**Instructions for the task:** A single stretch of the material below is to be transcribed exactly, starting at the line with "[489,104,611,119] (see Getting" and ending after the line with "[92,253,122,263] size ->".

**Source material:**
▼

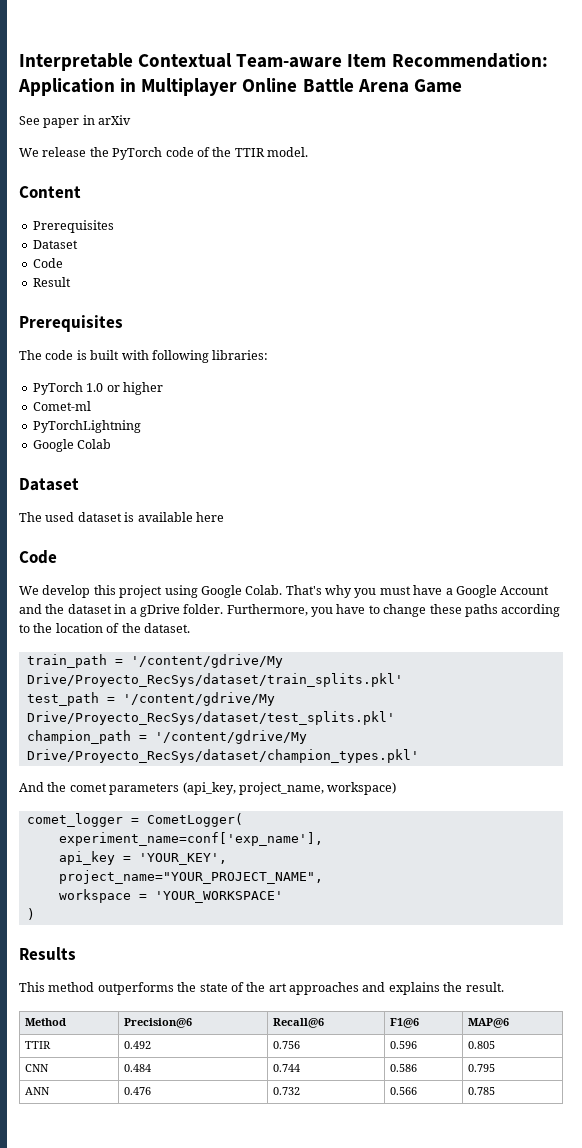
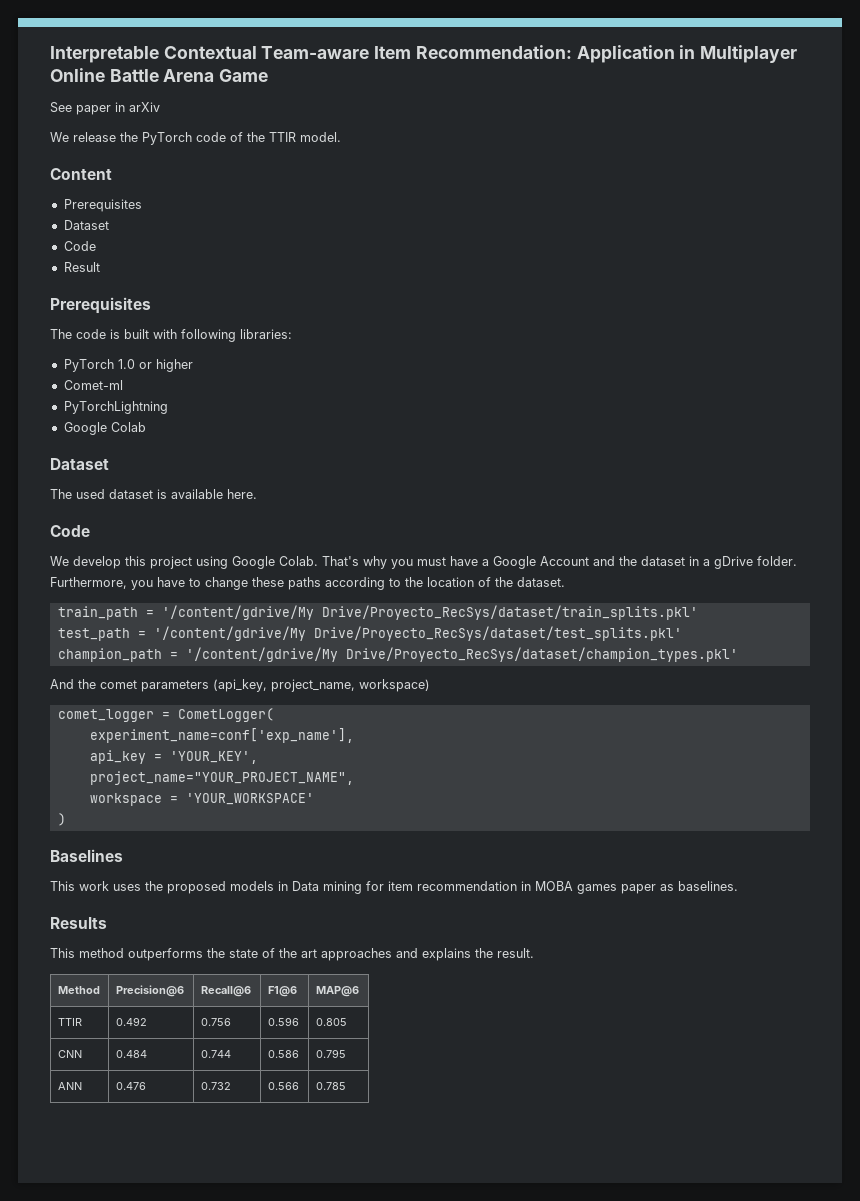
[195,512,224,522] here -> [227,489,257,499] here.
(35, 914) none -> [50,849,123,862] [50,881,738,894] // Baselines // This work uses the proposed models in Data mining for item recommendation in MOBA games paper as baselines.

▲
▼

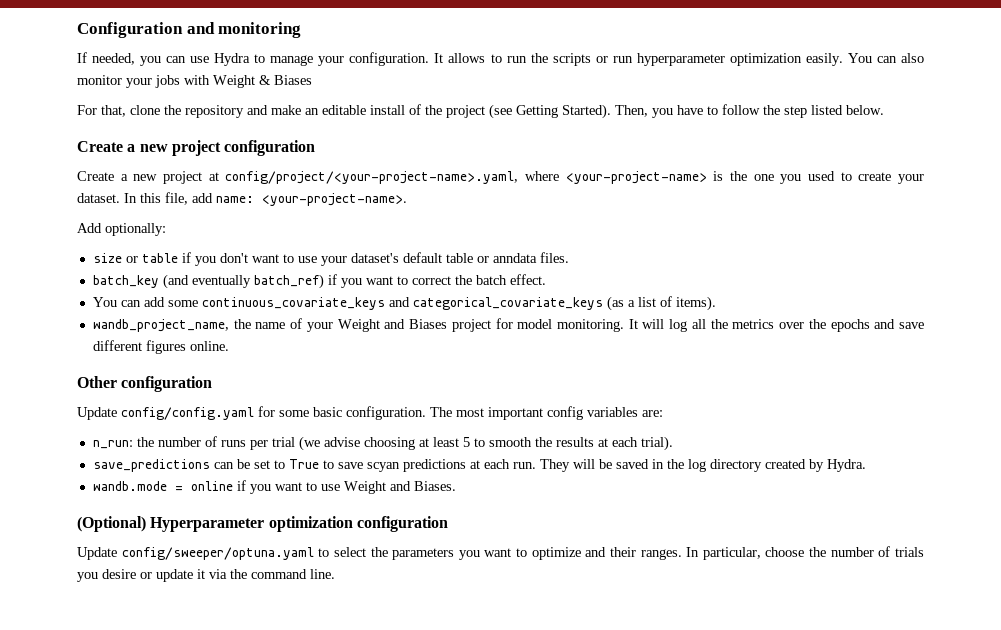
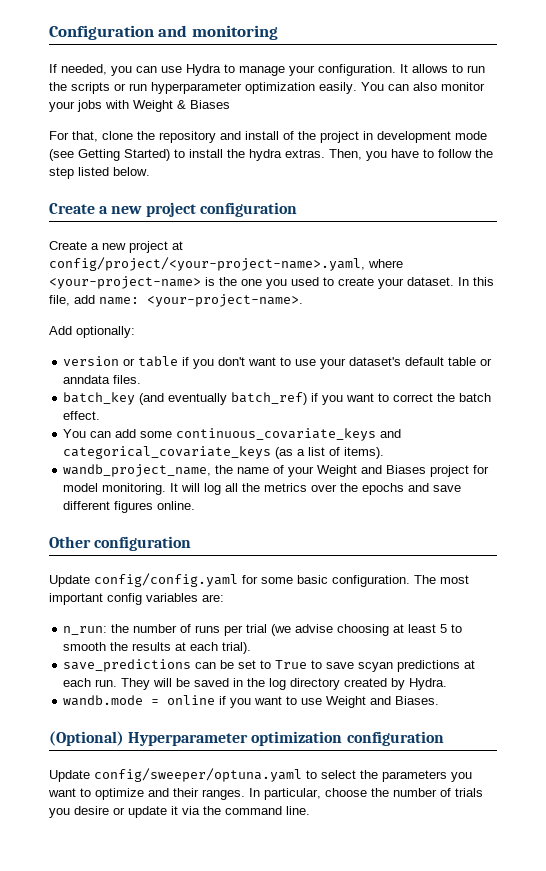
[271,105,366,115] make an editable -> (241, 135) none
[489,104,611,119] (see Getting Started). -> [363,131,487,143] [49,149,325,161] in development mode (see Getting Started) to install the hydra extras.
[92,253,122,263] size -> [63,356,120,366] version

▲

**Task solution:**
[489,104,611,119] (see Getting Started). -> [363,131,487,143] [49,149,325,161] in development mode (see Getting Started) to install the hydra extras.
[92,253,122,263] size -> [63,356,120,366] version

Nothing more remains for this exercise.